Sex at Dawn by Christopher Ryan and Cacilda Jethá

Curiosity meets controversy in Sex at Dawn, where Ryan and Jethá challenge the “standard narrative” of monogamy with evidence from anthropology, primatology, and sexual psychology. We read it to trace our evolutionary roots and spot cultural myths shaping desire. The takeaway isn’t prescriptive; it’s permission to question scripts and practice intimate honesty.

1) Picture campfires where partnership is fluid, generosity prized, and jealousy contextual.

2) Picture modern bedrooms negotiating consensual taboos with clear boundaries and care.

3) Picture calendars that prioritize curiosity over conformity.

Action steps: debrief a chapter together, map personal myths, and test small experiments—transparent check-ins, desire inventories, and mutual, ongoing consent.

Love Without Limits by Dr. Marie Thouin

Intention meets method in Love Without Limits, where Dr. Marie Thouin pairs heart-centered vision with structured tools. We get clear worksheets, reflective prompts, and scripts to set agreements without guesswork. She maps consent frameworks that scale—from first boundaries to ongoing check-ins—so we can recalibrate as intimacy evolves. We love her guidance on unpacking cultural narratives that shape jealousy, time, and “primary” status.

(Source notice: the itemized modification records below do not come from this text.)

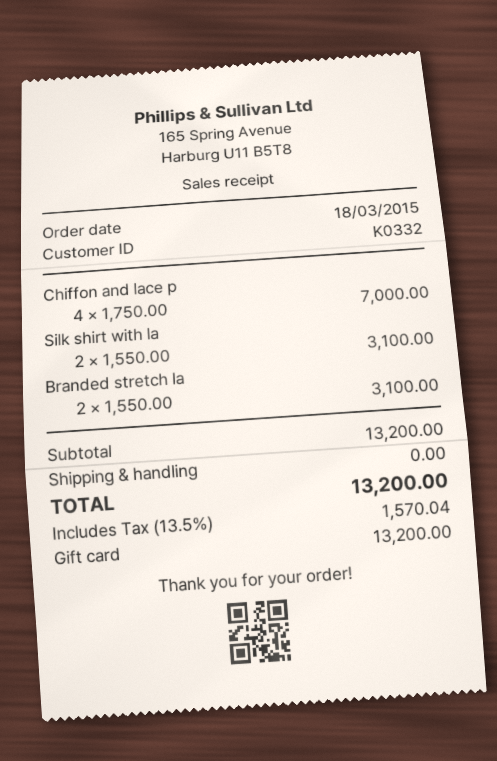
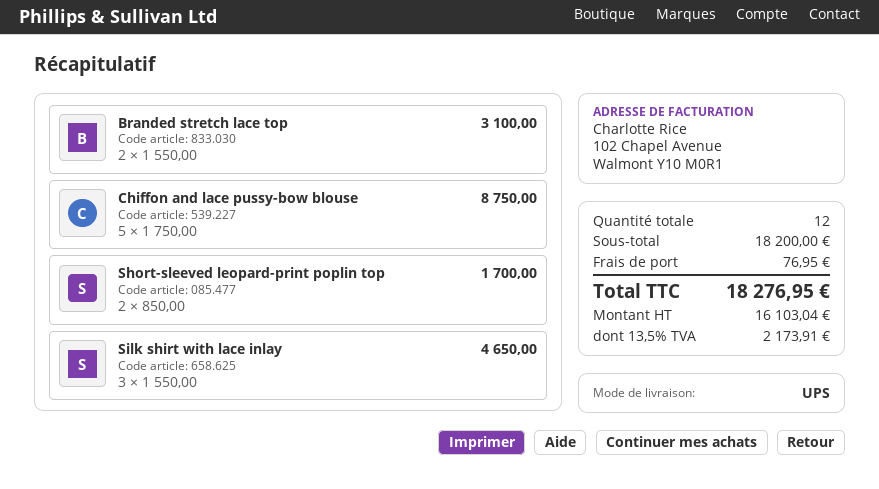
Chiffon and lace p: 4 x 1750.00 = 7000.00 -> 5 x 1750.00 = 8750.00
Silk shirt with la: 2 x 1550.00 = 3100.00 -> 3 x 1550.00 = 4650.00
Short-sleeved leopard-print poplin top: none -> 2 x 850.00 = 1700.00
subtotal: 13200.00 -> 18200.00
shipping: 0.00 -> 76.95
tax: 13.5% = 1570.04 -> 13.5% = 2173.91
total: 13200.00 -> 18276.95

Action steps: schedule a values alignment date, list needs versus preferences, then draft two communication protocols for conflict and aftercare. Track emotional data weekly. Revisit agreements monthly. When friction pops up, pause, name sensations, request options, and renegotiate with curiosity.

Conclusion

As we wrap, let’s pick one book to read together this month and schedule a post-chapter check-in. We’ll note one insight, one boundary tweak, and one micro-action to try this week. If big feelings pop up, we’ll pause, regulate, and repair before revisiting the plan. These expert-backed guides aren’t rules—they’re tools. With curiosity, consent, and consistent communication, we can co-create an open relationship that’s secure, values-driven, and actually joyful. Ready to start page one?

Emily Parker

Emily Parker

Emily Parker writes practical, expert-backed advice for daters navigating today’s relationship landscape. Her work blends psychology, real-world experience, and actionable tips to help singles and couples build stronger, more meaningful connections.